C’est-à-dire la fraude :
- Soit des employeurs touchant le chômage partiel tout en faisant travailler les salaries concernés (par exemple en télétravail) et
- Soit de salariés qui travaillent au noir une fois en situation de chômage partiel.
Des contrôles sont déjà menés par les inspecteurs du Travail, à la demande du ministère du Travail et se poursuivent.
UNE ACTION DE PRÉVENTION DES FRAUDES EN AVAL APPARAIT INDISPENSABLE.
La vraie question est de savoir si, au lieu de procéder a des contrôles aléatoires a posteriori aux résultats plus ou moins partiels, il ne serait pas plus simple de revoir les procédures d’accès aux droits, c’est-à-dire des formules déclaratives trop floues pour freiner les fraudes.
Par exemple, il semble étonnant que des fonds de chômage partiel ait pu être attribués à des sociétés fictives alors qu’il existe un répertoire des entreprises. De même, le fait que des fonds du chômage partiel aient pu être versés à l’étranger, comme cela a pu être dit, semble profondément anormal.
Les procédures d’accès aux droits, gérés par Pôle emploi, pourraient sans doute être revues, sans même parler de mettre en cause les responsabilités des responsables de ces dysfonctionnements.
[1] Fraudes détectées (préjudices subis et évités) par pôle emploi (en millions d’euros)
2014 | 2015 | 2016 | 2017 | 2018 | 2019 | |
Objectifs | 102,8 | 102,8 | 167,8 | 181,7 | 187,3 | 213,6 |
Résultats | 122,6 | 168,3 | 178,2 | 185,1 | 206,3 | 212,0 |
Source : Pôle emploi.
[2] Rapport d’information pour lutter contre la fraude sociale. De Patrick Hetzel (Bas-Rhin, Les Républicains) et Pascal Brindeau (Loir-et-Cher, UDI). 15 septembre 2020. https://www.assemblee-nationale.fr/dyn/15/rapports/cefrausoc/l15b3300-t1_rapport-enquete.pdf
[3] « En 2019, sur 129 millions d’euros de préjudices subis liés à la fraude[3], seuls 14,9 millions avaient été recouvrés, soit 12,7%. Le taux de recouvrement passe à 23% sur 24 mois puis à 39% sur 48 mois. Il parvient difficilement à 57% au bout de six ans. Ces chiffres contrastent avec le taux de recouvrement de l’ensemble des indus – indus frauduleux et non frauduleux – qui a atteint 51% en 2019, ce qui correspond en valeur absolue à 549,6 millions d’euros. » – Commission parlementaire
[4] De l’ordre de 521 milliards d’euros de prestations (soit 21,5% du PIB) ont été versés en 2019 par les principaux organismes. Même une fraude « très légère » représente un budget de fraude important.

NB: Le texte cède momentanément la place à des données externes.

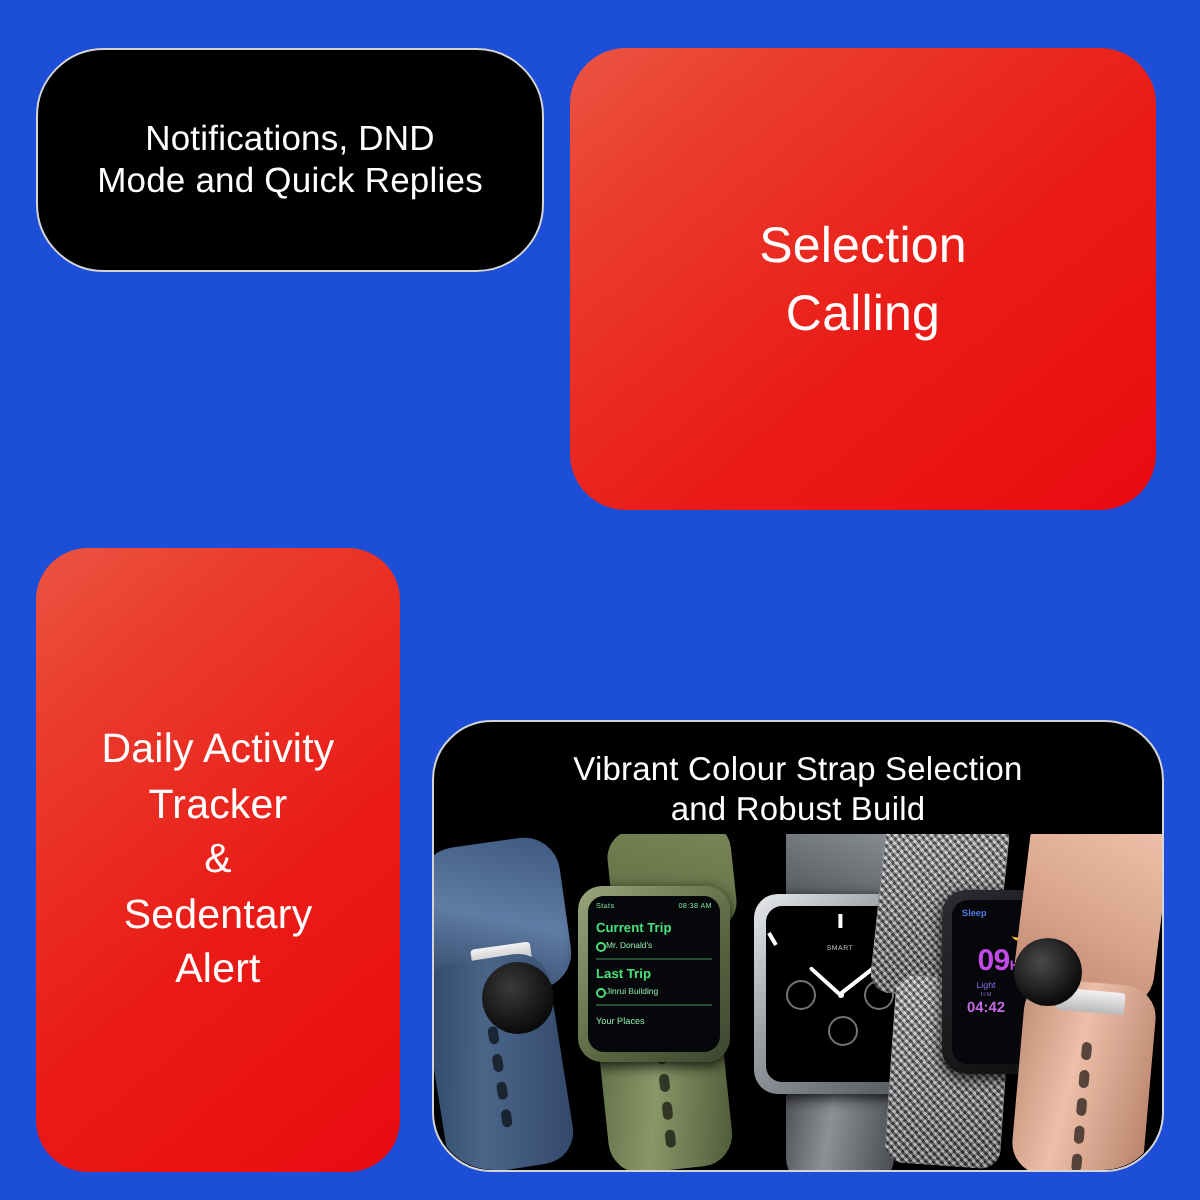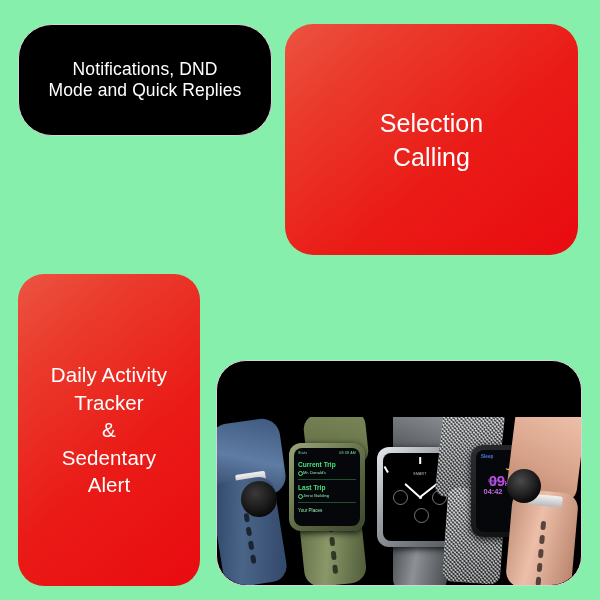--- a/index.html
+++ b/index.html
@@ -4,21 +4,21 @@
 <style>
   html, body {
     margin: 0;
     padding: 0;
     background: #000000;
   }
   #stage {
     position: relative;
     width: 600px;
     height: 600px;
-    background: #86efac;
+    background: #1d4ed8;
     overflow: hidden;
     font-family: "Liberation Sans", sans-serif;
     -webkit-font-smoothing: antialiased;
   }
 
   .card {
     position: absolute;
     box-sizing: border-box;
     display: flex;
     align-items: center;
@@ -207,21 +207,21 @@
                      border-radius: 50%; border: .7px solid #49e07b; }
   .green-ui .rule  { position: absolute; left: 4px; right: 4px; height: .6px; background: rgba(80,220,120,.35); }
 
   .sleep-ui { color: #c04ae8; }
   .sleep-ui .lbl-sleep { position: absolute; left: 5px; top: 4px; font-size: 4.6px; color: #4f7ce8; font-weight: bold;}
   .sleep-ui .lbl-time  { position: absolute; right: 5px; top: 4px; font-size: 4.6px; color: #d9d9e6; }
   .sleep-ui .moon      { position: absolute; left: 50%; top: 13px; transform: translateX(-50%); font-size: 7px; color: #b64ae0;}
   .sleep-ui .big       { position: absolute; left: 0; right: 0; top: 22px; text-align: center;
                          font-size: 15px; font-weight: bold; color: #c44ae8; letter-spacing: -.3px;}
   .sleep-ui .big small { font-size: 7px; }
-  .sleep-ui .stat      { position: absolute; top: 28px; text-align: center; width: 48%; }
+  .sleep-ui .stat      { position: absolute; top: 40px; text-align: center; width: 48%; }
   .sleep-ui .stat .k   { font-size: 4.4px; color: #8e6ae8; }
   .sleep-ui .stat .u   { font-size: 3px;   color: #7a6ab8; }
   .sleep-ui .stat .v   { font-size: 7.4px; color: #c76ae8; font-weight: bold; }
 
   .analog { position: absolute; inset: 0; }
   .analog .ring { position: absolute; inset: 9%; border-radius: 50%; }
   .analog .tick { position: absolute; left: 50%; top: 4%; width: 1.6px; height: 7px;
                   background: #ffffff; transform-origin: 50% 1020%; }
   .analog .hand-h, .analog .hand-m {
     position: absolute; left: 50%; bottom: 50%;
@@ -255,20 +255,22 @@
   <div class="card card-red" id="card-activity">
     <div class="card-label">Daily Activity
 Tracker
 &amp;
 Sedentary
 Alert</div>
   </div>
 
 
   <div class="card card-outline" id="card-straps">
+    <div class="card-label">Vibrant Colour Strap Selection
+and Robust Build</div>
 
     <div class="watch-stage">
 
       <div class="watch" id="watch-blue">
         <div class="strap strap-upper">
           <div class="buckle" style="top:52px;"></div>
         </div>
         <div class="strap strap-lower">
           <div class="strap-holes">
             <div class="hole" style="top:34px;"></div>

[5] « Les [éléments] disponibles ne permettant pas de parvenir à un chiffrage suffisamment fiable ». Rapport du 8 septembre de la la Cour des comptes.

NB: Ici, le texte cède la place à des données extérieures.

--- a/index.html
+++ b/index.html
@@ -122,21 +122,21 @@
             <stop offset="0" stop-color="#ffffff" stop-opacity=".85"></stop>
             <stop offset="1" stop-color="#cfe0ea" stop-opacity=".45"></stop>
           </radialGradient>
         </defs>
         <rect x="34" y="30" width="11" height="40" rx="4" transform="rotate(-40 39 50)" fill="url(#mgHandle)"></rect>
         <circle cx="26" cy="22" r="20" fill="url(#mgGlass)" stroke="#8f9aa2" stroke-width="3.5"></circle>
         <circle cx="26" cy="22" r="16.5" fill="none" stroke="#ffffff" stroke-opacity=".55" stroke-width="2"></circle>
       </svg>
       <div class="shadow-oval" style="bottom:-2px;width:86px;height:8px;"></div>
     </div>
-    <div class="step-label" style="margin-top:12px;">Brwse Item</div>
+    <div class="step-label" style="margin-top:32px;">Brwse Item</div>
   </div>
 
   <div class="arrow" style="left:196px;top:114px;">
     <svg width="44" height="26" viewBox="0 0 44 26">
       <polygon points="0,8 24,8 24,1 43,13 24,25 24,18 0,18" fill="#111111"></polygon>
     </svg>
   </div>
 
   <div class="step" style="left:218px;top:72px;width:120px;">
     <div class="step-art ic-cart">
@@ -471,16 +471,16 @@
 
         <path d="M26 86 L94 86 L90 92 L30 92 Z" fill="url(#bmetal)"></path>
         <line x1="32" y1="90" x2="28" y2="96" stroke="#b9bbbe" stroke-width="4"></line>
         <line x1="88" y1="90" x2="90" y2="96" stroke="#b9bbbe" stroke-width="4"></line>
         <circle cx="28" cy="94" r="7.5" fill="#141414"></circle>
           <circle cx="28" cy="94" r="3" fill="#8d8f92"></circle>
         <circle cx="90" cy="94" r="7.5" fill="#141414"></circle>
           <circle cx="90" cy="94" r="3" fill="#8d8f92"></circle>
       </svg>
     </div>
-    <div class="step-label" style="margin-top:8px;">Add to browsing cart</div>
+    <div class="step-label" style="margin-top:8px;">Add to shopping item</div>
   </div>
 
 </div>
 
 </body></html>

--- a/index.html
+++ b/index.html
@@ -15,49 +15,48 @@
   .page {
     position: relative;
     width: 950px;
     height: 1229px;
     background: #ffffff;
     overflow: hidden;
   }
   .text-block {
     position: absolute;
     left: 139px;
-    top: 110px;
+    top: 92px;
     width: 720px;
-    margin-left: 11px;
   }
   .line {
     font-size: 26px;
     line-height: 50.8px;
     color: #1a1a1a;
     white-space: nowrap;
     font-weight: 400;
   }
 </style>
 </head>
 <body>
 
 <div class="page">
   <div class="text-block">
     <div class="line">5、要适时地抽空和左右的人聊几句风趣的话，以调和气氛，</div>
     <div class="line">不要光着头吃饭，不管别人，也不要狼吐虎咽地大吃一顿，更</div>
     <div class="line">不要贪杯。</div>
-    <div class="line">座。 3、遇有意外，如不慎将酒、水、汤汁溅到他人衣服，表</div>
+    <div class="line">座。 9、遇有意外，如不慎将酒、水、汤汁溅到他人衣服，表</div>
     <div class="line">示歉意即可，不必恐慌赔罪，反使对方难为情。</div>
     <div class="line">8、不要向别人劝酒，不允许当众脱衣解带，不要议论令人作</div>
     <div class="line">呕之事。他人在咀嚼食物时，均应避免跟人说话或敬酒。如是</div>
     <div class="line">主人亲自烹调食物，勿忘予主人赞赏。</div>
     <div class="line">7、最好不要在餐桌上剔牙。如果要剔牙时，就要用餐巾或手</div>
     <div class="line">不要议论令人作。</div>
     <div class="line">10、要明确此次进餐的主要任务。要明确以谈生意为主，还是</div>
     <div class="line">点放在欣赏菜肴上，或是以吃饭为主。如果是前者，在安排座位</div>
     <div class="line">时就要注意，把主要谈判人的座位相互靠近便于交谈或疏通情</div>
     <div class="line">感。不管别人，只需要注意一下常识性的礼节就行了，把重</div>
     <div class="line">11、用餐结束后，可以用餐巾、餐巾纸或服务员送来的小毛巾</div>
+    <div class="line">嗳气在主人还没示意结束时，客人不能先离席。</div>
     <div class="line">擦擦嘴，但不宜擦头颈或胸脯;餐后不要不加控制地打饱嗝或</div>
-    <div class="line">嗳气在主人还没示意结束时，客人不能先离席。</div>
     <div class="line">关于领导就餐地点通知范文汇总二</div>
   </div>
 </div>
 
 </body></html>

[6] Ce sujet « donne lieu à des fantasmes, à l’utilisation polémique, politique, abusive » des statistiques.
[7] Suite aux dépôts de deux amendements (l’un sénatorial et l’autre gouvernemental) qui ont été adoptés.
[8] Pour détecter des fraudes, les agents de Pôle emploi peuvent consulter le fichier national des comptes bancaires (FICOBA) et vérifier les informations dans le fichier national des interdictions de gérer (FNIG), à la base nationale des données patrimoniales (BNDP) et aux transactions immobilières pour aider à estimer la valeur d’un bien immobilier (PATRIM).
[9] Les indus sont des sommes perçues en trop par le demandeur d’emploi, à la suite d’erreurs qui peuvent dépendre de Pôle emploi.